We had a mile to the west school. Half a mile to the east school, where all the children went through third grade. And one cold fall morning, we were walking along to school. Me and my little sister Rhoda and little brother Nathan. I’m thinking Nathan would have been attending the east school, the closer one. Anyway, it was fall, and it was cold. The ice had frozen over the mud puddles along the road. Rhoda, ever energetic and adventurous, decided to check the strength of the ice over a little puddle. She stomped on it, to see if it would hold her. And just that quick, the ice broke. It was a deep puddle, and her foot plunged in, all the way down. Her shoe was completely submerged and soaked with freezing water. Startled from the shock of it, she burst into tears.

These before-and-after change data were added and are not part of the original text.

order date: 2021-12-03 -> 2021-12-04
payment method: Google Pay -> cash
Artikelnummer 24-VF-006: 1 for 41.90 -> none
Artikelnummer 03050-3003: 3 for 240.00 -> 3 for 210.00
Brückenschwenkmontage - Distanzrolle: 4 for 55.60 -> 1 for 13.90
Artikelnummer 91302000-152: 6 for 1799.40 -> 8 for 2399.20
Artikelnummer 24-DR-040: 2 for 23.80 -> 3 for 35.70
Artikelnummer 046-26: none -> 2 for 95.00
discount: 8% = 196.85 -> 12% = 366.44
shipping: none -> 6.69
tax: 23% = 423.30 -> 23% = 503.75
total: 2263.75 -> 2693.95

Ah, Rhoda, I groaned gently. Not too harsh, she was upset. What to do? What to do? I was the older brother. I needed to look after my sister. Rhoda sobbed and sobbed and shivered. If I sent her back home to change socks, she’d be late for school. Plus, she’d be walking alone. After a few seconds of quick calculating, I told her to sit down on the side of the road and take off her shoe and sock. I sat down beside her and did the same. And right there in that bitterly cold morning, we switched. I pulled on the sopping freezing wet sock she had worn and gave her my dry one. And we got up and walked on toward school. That day, the cold wet sock dried in the warm schoolhouse. I thought about it, now and then, since that long-ago morning. I was the big brother. I was responsible to look out for my younger siblings. I didn’t always get that done later, in my running around years. That morning, I reckon I did.

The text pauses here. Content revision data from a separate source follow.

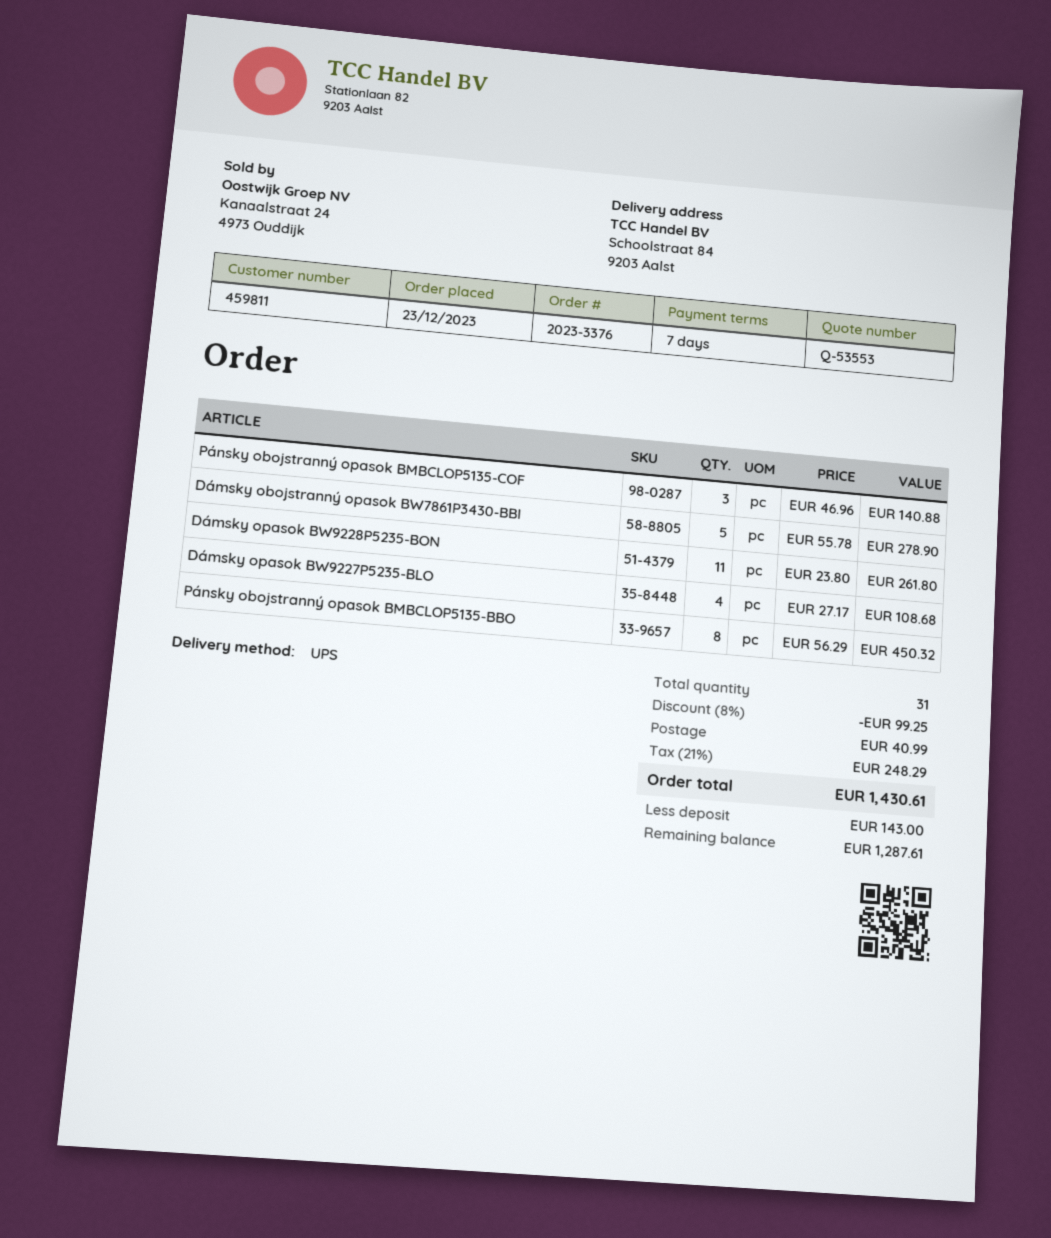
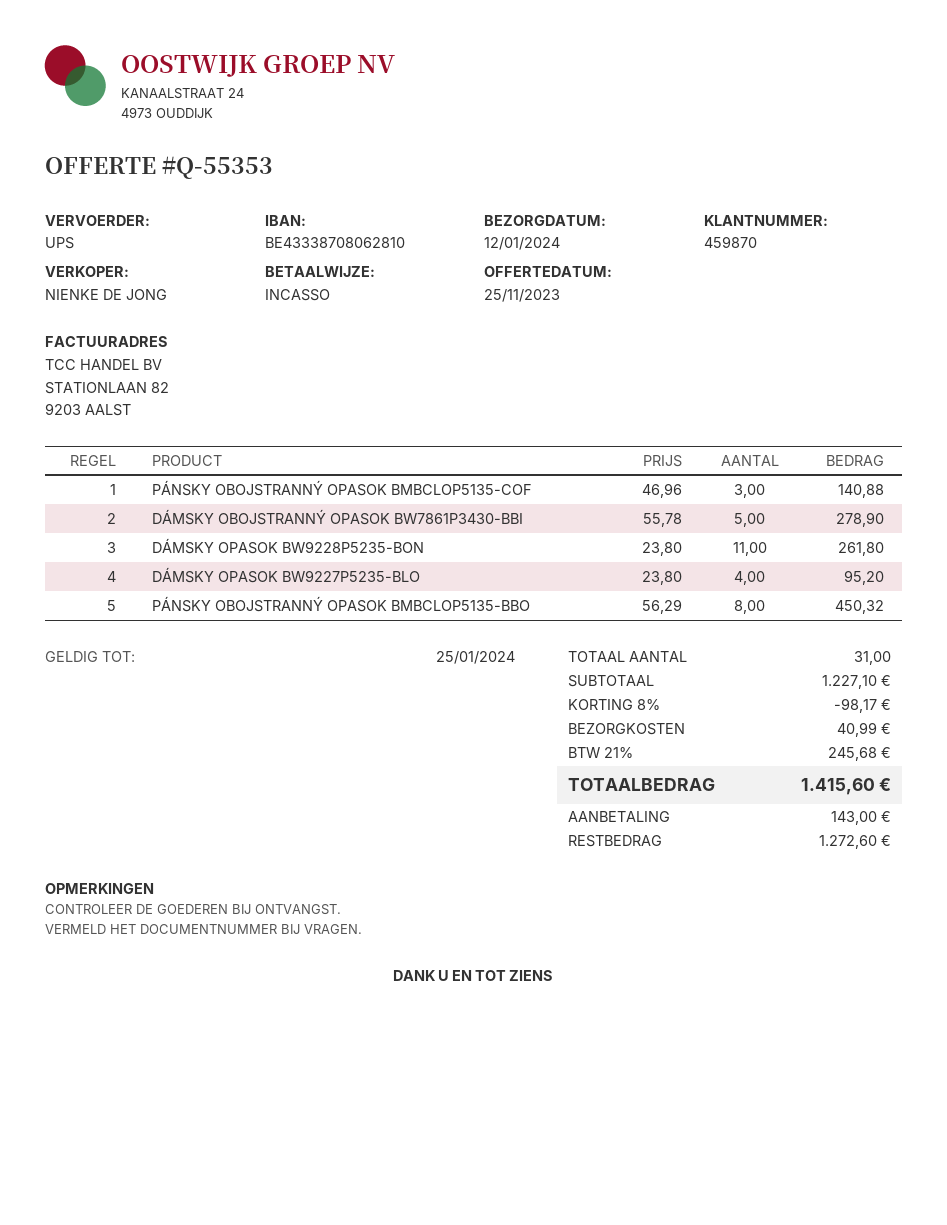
quote number: Q-53553 -> Q-55353
customer number: 459811 -> 459870
Dámsky opasok BW9227P5235-BLO: 4 x 27.17 = 108.68 -> 4 x 23.80 = 95.20
discount: 8% = 99.25 -> 8% = 98.17
tax: 21% = 248.29 -> 21% = 245.68
total: 1430.61 -> 1415.60
balance: 1287.61 -> 1272.60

This year, the brooding days of fall brought death. Just last month, it hit pretty close there at work. I’ve worked with Rosita Martin ever since I came to Graber. Almost twenty years. She’s actually the one who runs things there. And last month, one Monday evening, here came a text. About her father, Kenneth Beiler. A well-respected man in the Beachy Amish circles, he had not been feeling well. That evening, they went in to the hospital to get him checked out, he and his wife. The news came, brutal and shocking. He was filled with a highly aggressive form of cancer. He didn’t have long.

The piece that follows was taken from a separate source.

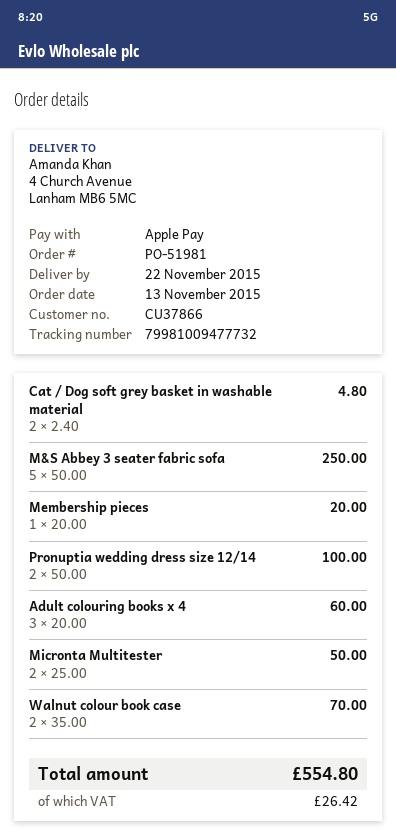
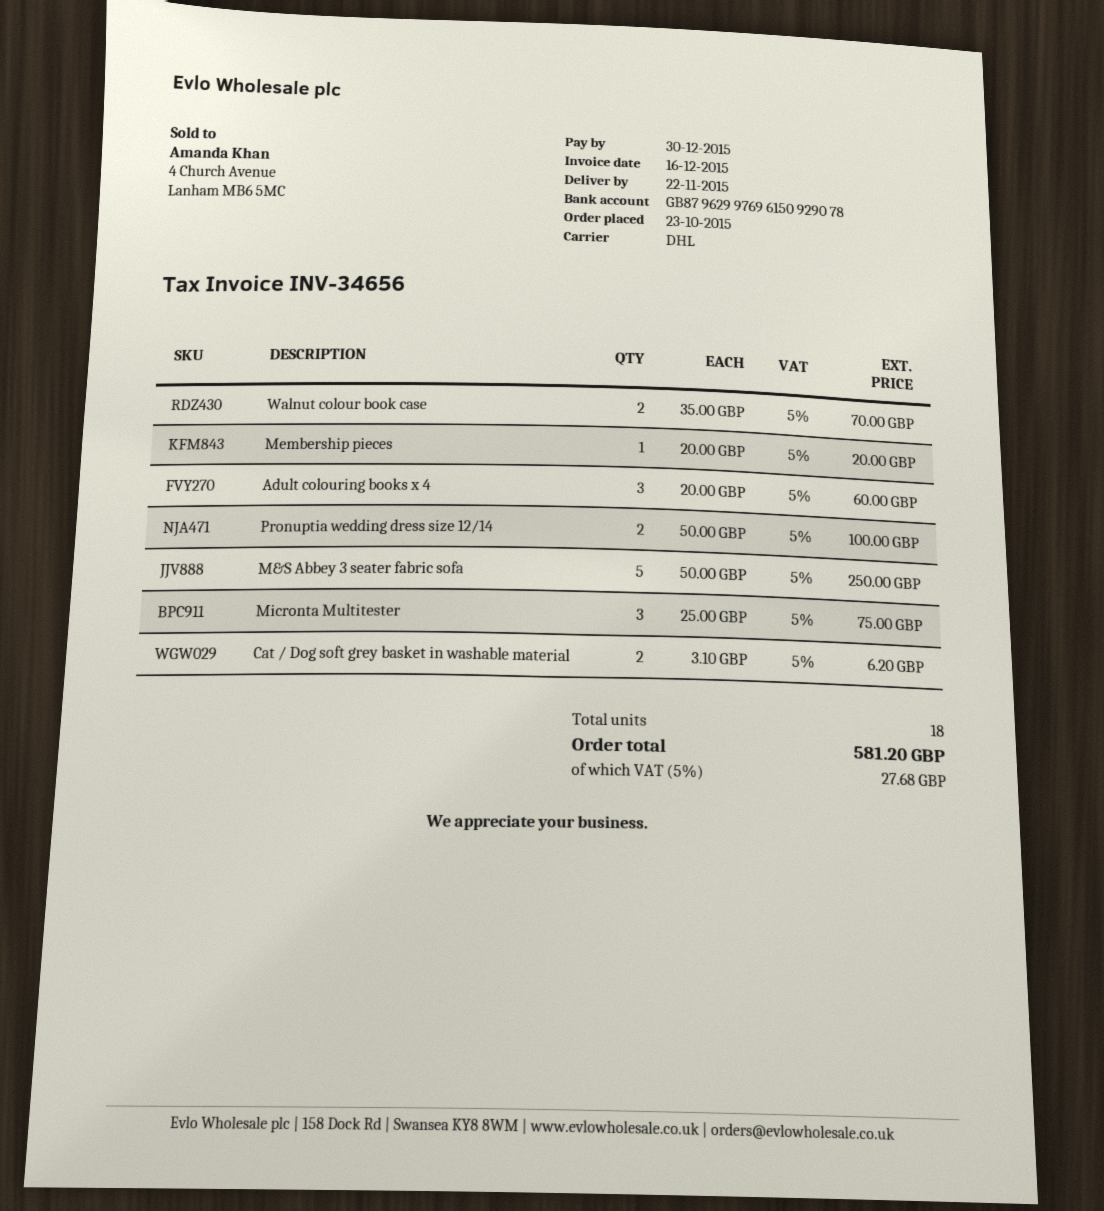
order date: 2015-11-13 -> 2015-10-23
Cat / Dog soft grey basket in washable material: 2 x 2.40 = 4.80 -> 2 x 3.10 = 6.20
Micronta Multitester: 2 x 25.00 = 50.00 -> 3 x 25.00 = 75.00
tax: 26.42 -> 27.68
total: 554.80 -> 581.20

I didn’t know the man well. Met him probably a few dozen times over the years when he stopped in to see his daughter, there at work. We usually smiled and chatted briefly. The family brought him home and prepared to walk with him through the final months. Except there weren’t months. Three weeks later, Kenneth Beiler passed away in hospice, where he had been taken the night before because of intense and unbearable pain. The funeral was at Mine Road Beachy Amish Church, which Mr. Beiler had helped found many years ago when he was a young man. And so he was respectfully laid to rest. The extended family grieves the loss of its patriarch.

And last week, death came calling fairly close to me. Well, it was close at one time, years ago. My ex-wife Ellen’s older sister Sue Brunk. She was married to a Plain Mennonite man, Tony. I never knew Sue that well. She was always kind, back when I was married to her sister, the few times I was around her. She never made any fuss, when our world exploded later. I’m sure she felt for us deeply, because that’s the kind of heart she had. Anyway, she was diagnosed some years ago with cancer, too. What kind, I don’t know. She gradually declined and wasted away, clinging on, getting better, then worse, then better, then worse. Like a roller coaster. It got so I almost forgot she was sick. Last Friday morning, I got the message on my phone. Sue passed away. The family gathered in the little Ohio community where she had lived and buried her. Grieved the loss of the first sibling to go, like my family did with Joseph last March. I sent my condolences.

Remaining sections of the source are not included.